= Funding opportunity announcement =

A funding opportunity announcement (FOA) is a notice in Grants.gov of a U.S. federal grant funding opportunity.

Funding opportunity announcements can be found at Grants.gov/FIND and this website lets organizations apply for grants for over 1,000 grant programs from 26 federal agencies.

Each FOA includes instructions – a Grant Application Guide, and forms – a Grant Application Package.

== Overview ==
FOA is a publicly available document by which a U.S. Federal agency makes known its intentions to award discretionary grants or cooperative agreements, usually as a result of competition for funds. Funding opportunity announcements may be known as program announcements, requests for applications, notices of funding availability, solicitations, or other names depending on the agency and type of program.

== Program announcement (PA) ==
Program announcement (PA) identifies areas of increased priority and/or emphasis on particular funding mechanisms for a specific area of science.

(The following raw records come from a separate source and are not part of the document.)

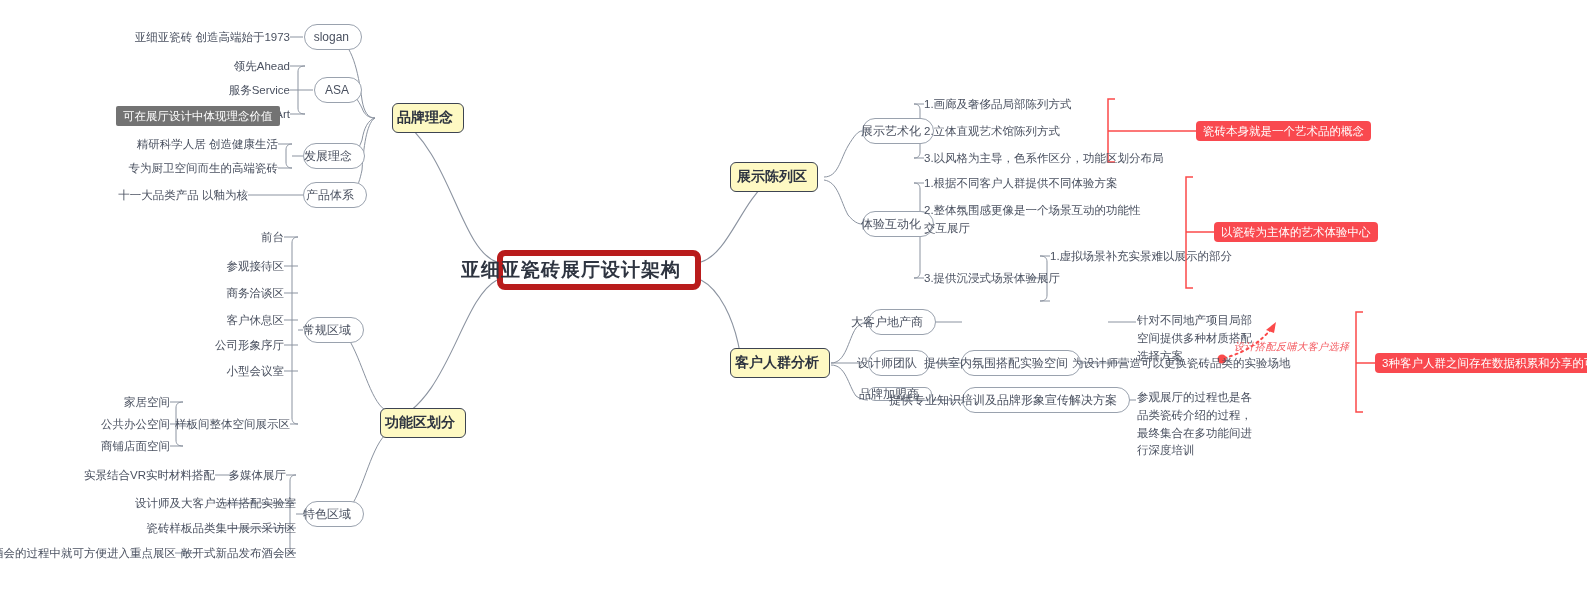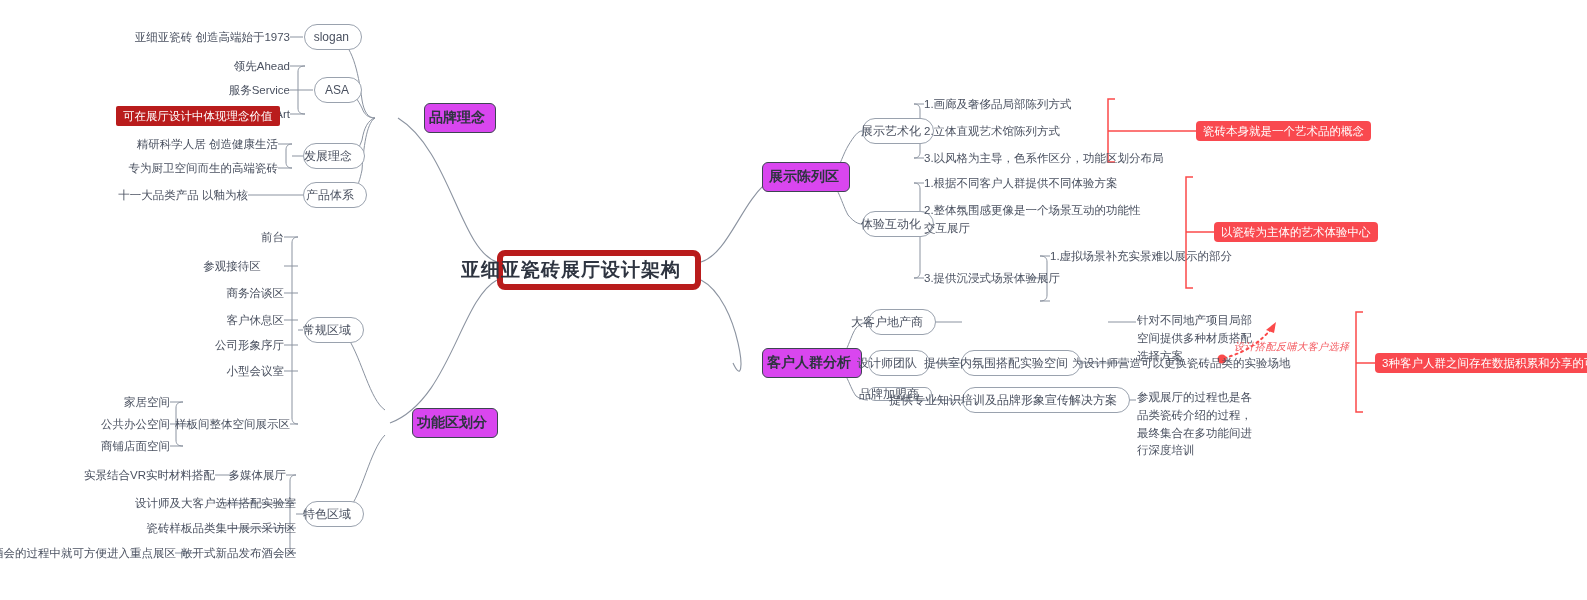--- a/index.html
+++ b/index.html
@@ -40,26 +40,25 @@
     font-size: 19px;
     font-weight: bold;
     letter-spacing: 1px;
     padding: 0 14px;
     color: #2e3440;
   }
   
   .branch {
     border: 1.6px solid #3d4452;
     border-radius: 6px;
-    background: #d946ef;
+    background: #fef9c3;
     font-size: 14px;
     font-weight: bold;
     padding: 0 10px;
     color: #2e3440;
-    margin-left: 32px;
   }
   
   .pill {
     border: 1px solid #9aa2ae;
     border-radius: 999px;
     background: #fff;
     font-size: 12px;
     padding: 0 12px;
     color: #4a5160;
   }
@@ -74,21 +73,21 @@
   .leaf.right { justify-content: flex-start; }
   .leaf.left  { justify-content: flex-end; }
   .leaf.wrap {
     white-space: normal;
     display: block;
     line-height: 1.55;
     text-align: left;
   }
   
   .chip-red {
-    background: #b91c1c;
+    background: #737373;
     color: #ffffff;
     font-size: 11.5px;
     padding: 3px 7px;
     border-radius: 2px;
     white-space: nowrap;
   }
   .chip-red.round { border-radius: 4px; background: #f9494f; }
   .note-italic {
     position: absolute;
     font-style: italic;
@@ -283,21 +282,21 @@
   <div class="node leaf left" style="left:100px; top:185px; width:148px; height:20px;">
     <span>十一大品类产品  以釉为核</span>
   </div>
 
   <div class="node pill" style="left:304px; top:317px; width:60px; height:26px;">
     <span>常规区域</span>
   </div>
   <div class="node leaf left" style="left:180px; top:227px; width:104px; height:20px;">
     <span>前台</span>
   </div>
-  <div class="node leaf left" style="left:180px; top:256px; width:104px; height:20px;justify-content:center;">
+  <div class="node leaf left" style="left:180px; top:256px; width:104px; height:20px;">
     <span>参观接待区</span>
   </div>
   <div class="node leaf left" style="left:180px; top:283px; width:104px; height:20px;">
     <span>商务洽谈区</span>
   </div>
   <div class="node leaf left" style="left:180px; top:310px; width:104px; height:20px;">
     <span>客户休息区</span>
   </div>
   <div class="node leaf left" style="left:180px; top:335px; width:104px; height:20px;">
     <span>公司形象序厅</span>

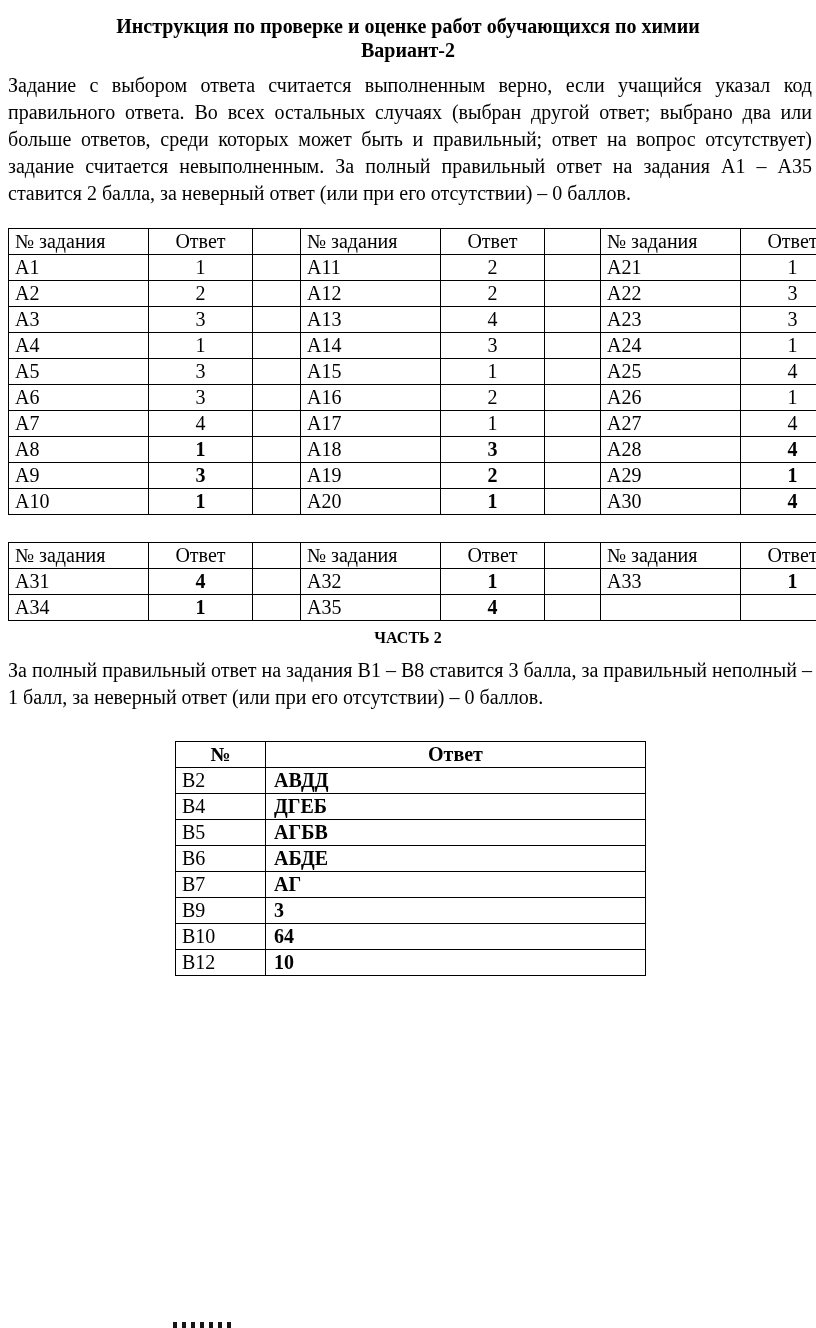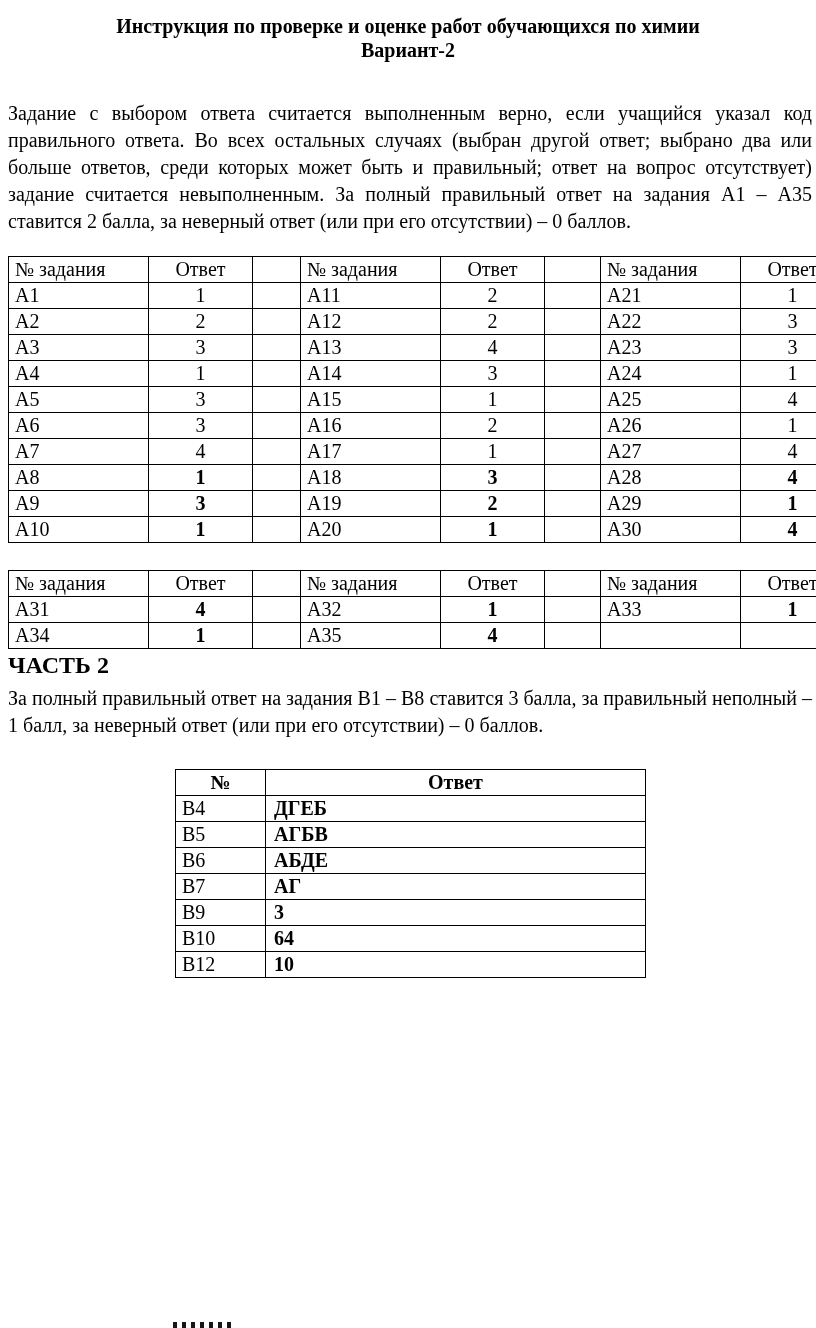--- a/index.html
+++ b/index.html
@@ -23,21 +23,21 @@
     font-size: 20px;
     line-height: 24px;
   }
   .para {
     width: 804px;
     font-size: 20px;
     line-height: 27px;
     text-align: justify;
     margin: 0;
   }
-  .para-intro1 { margin-top: 38px; }
+  .para-intro1 { margin-top: 10px; }
   table {
     border-collapse: collapse;
     table-layout: fixed;
   }
   td, th {
     border: 1px solid #000;
     font-size: 20px;
     font-weight: normal;
     height: 25px;
     padding: 0;
@@ -46,23 +46,23 @@
     vertical-align: middle;
   }
   .grid { width: 836px; margin-top: 21px; }
   .grid2 { margin-top: 27px; }
   .th-task, .task-cell { text-align: left; padding-left: 6px; }
   .th-ans, .ans-cell { text-align: center; }
   .spacer-cell { }
   .bold { font-weight: bold; }
   .part2-heading {
     width: 800px;
-    text-align: left;
+    text-align: center;
     font-weight: bold;
-    font-size: 24px;
+    font-size: 16px;
     line-height: 27px;
     margin: 3px 0 6px 0;
   }
   .btable {
     width: 470px;
     margin-left: 167px;
     margin-top: 30px;
   }
   .th-b { font-weight: bold; text-align: center; }
   .bnum-cell { text-align: left; padding-left: 6px; }
@@ -273,20 +273,24 @@
         <col style="width:380px">
     </colgroup>
     <thead>
       <tr>
         <th class="th-b">№</th>
         <th class="th-b">Ответ</th>
       </tr>
     </thead>
     <tbody id="gridb-body">
         <tr>
+          <td class="bnum-cell">В2</td>
+          <td class="bans-cell bold">АВДД</td>
+        </tr>
+        <tr>
           <td class="bnum-cell">В4</td>
           <td class="bans-cell bold">ДГЕБ</td>
         </tr>
         <tr>
           <td class="bnum-cell">В5</td>
           <td class="bans-cell bold">АГБВ</td>
         </tr>
         <tr>
           <td class="bnum-cell">В6</td>
           <td class="bans-cell bold">АБДЕ</td>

== Request for application (RFA) ==

Request for application (RFA) identifies a more narrowly defined area for which one or more agencies have set aside funds for awarding grants.

== Request for proposal (RFP) ==

Request for proposal (RFP) solicits contract proposals. An RFP usually has one receipt date, as specified in RFP solicitation

== Notice (NOT) ==
Notice (NOT) Announces policy and procedures, changes to RFA or PA announcements, RFPs and other general information items.

== NIH ==
NIH and other HHS Agencies have developed omnibus Parent Announcements for common grant mechanisms that have transitioned to electronic submission, for use by applicants who wish to submit what were formerly termed “unsolicited” or "investigator-initiated" applications.

== Funding opportunity number ==
Funding opportunity numbers (FON) is a number that a federal agency assigns to its grant announcement.

FON are currently unique within the Grants.Gov System. (An enhancement was recently completed which NO longer allows duplicate funding opportunity numbers within the system .)

It must not have special characters other than a “–“ (dash) in the number.